A family from Orange is taking part in a life swap with a family from Canada as part of a year-long teacher exchange program.
St Mary's Catholic Primary School teacher Glenn Corben and his family have swapped places with Angela Smith and her family from Bracebridge, Ontario, about two hours north of Toronto.
As part of the program Mr Corben is teaching Mrs Smith's year 4/5 class at the Monsignor Michael O'Leary Catholic School in Canada and Mrs Smith is teaching his year 4 class at St Mary's.
As well as swapping jobs the families are living in each other's homes and in some cases experiencing each others hobbies.
Mr Corben, his wife Jennie and children Daisy, Will and Maggie arrived in Canada in the heart of winter and said the weather was the obvious difference.
"Monsignor Michael O'Leary Catholic School is about the same size as St Mary's Catholic Primary School, but caters for students from junior kindergarten to year 8," Mr Corben said.
"It has a large playground that is currently covered in snow. The students play outside every day during their recess breaks unless it is -25 degrees or colder.
"Winter classroom routines have to allow time for the students to change in and out of their snow clothing and boots - It can get a bit chaotic at times."
Mr Corben said sport in Canada mainly takes place in the gymnasium with the exception of snow shoeing activities.
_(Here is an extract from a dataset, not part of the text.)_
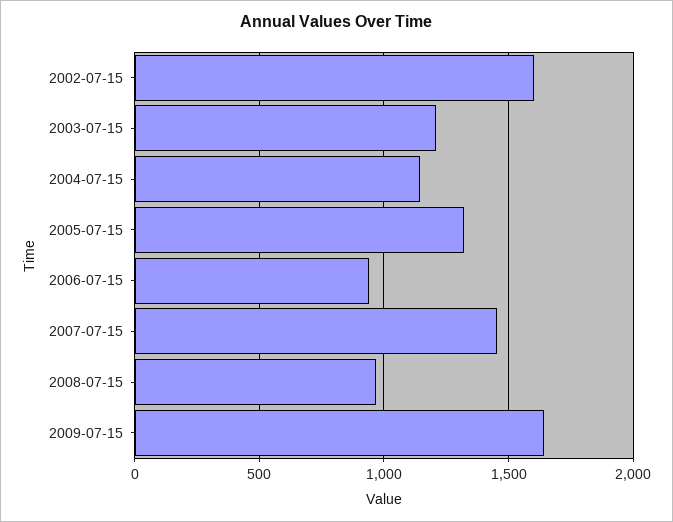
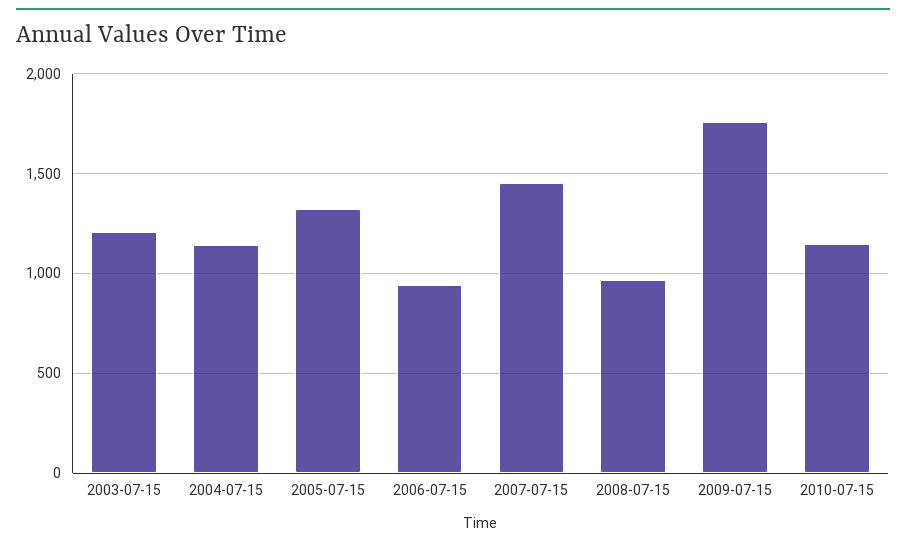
2002-07-15: 1600 -> none
2009-07-15: 1650 -> 1750
2010-07-15: none -> 1150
The students play outside every day during their recess breaks unless it is -25 degrees or colder.Teacher, Glenn Corben
"My class has had several adventures on the hiking trails that surround the local school area," he said.
He said his own children have enjoyed the change in environment and not having to wear a uniform to school.
"We live in a really beautiful area that is surrounded by lakes and provincial parks," Mr Corben said.
"Currently the lakes look like large white fields of snow so we are looking forward to seeing the changes in the landscape that spring and summer will bring."
The family has also enjoyed a lot of activities including ice skating, sledding, snow shoeing, skiing and a few winter festivals.
"Driving on the right hand side of the road was tricky to start with and we had to have a crash course in how to navigate our way through the traffic lights," Mr Corben said.
"There was also an incident when we had trouble driving forward up a steep hill due to the slippery ice on the road - not a problem we have ever encountered in Orange."
Mrs Smith also had the challenge of learning to drive on the left hand side of the road but she and her husband Ryan, who is also teaching maths at Orange High School, have been getting plenty of practice by travelling in Australia as much as possible.
"We were able to go down to Phillip Island when we first got here," she said.
The family, including nine-year-old daughter Stella and 11-year-old son Doran, who are attending school at St Mary's arrived in January and will go home after Christmas, due to changes in the Canadian school term.
"We don't start in January, we start in September, [Mr Corben] came half-way through my year and he will start a new class in September," Mrs Smith said.
"When we first got here there was that one week end when it was 40 degrees, that was hot."
Mrs Smith has described the experience so far as "amazing".
"You miss some things from home, I miss family and my friends, at home my whole family lives in Bracebridge, my two sisters and mum and dad, my kids miss their cousins a lot," she said.
The family also missed skiing in winter and Doran missed being able to play ice hockey but had hoped to play rugby union with Orange City and Stella had planned to join Daisy's netball team.
Mrs Smith said aside from the weather and Australia having a more outdoor lifestyle there were a similarities between the two countries with minor differences.
"We notice some difference in different phrases, you know it's English language but the use of words are different," Mrs Smith said.
Because of the climate there's cultural differences here the kids [at St Mary's] eat outside, they have phys ed outside, at home we have a gym, you cannot eat outside because of the cold.Teacher, Angela Smith
She said they were initially concerned about the children understanding the Australian accent but they've been fine.
"Because of the climate there's cultural differences here the kids [at St Mary's] eat outside, they have phys ed outside, at home we have a gym, you cannot eat outside because of the cold," Mrs Smith said.
She said both countries use the metric system and use British style English, which also makes teaching easier.
"School's been good, it's a bit different from home," Mrs Smith said.
"The kids are similar, the behaviours are pretty much the same."
However, she said while the expectations of students were the same there were differences in the curriculums and how Australian and Canadian schools are structured.
Mrs Smith said children start school when they are four years old in Canada, they do two years of kindergarten, elementary school is for children up to year 8 and high school was for years 9 to 12.
"My son is in grade 6, here he's the oldest [year level] in the school," she said.
"The difference with Ryan is the high school starts in year 7, he hadn't taught year 7 and 8."
However, she said the differences were nothing compared to what she and Mr Smith experienced when they lived and taught in South Korea and in Orange they can recognise the food sold in supermarkets.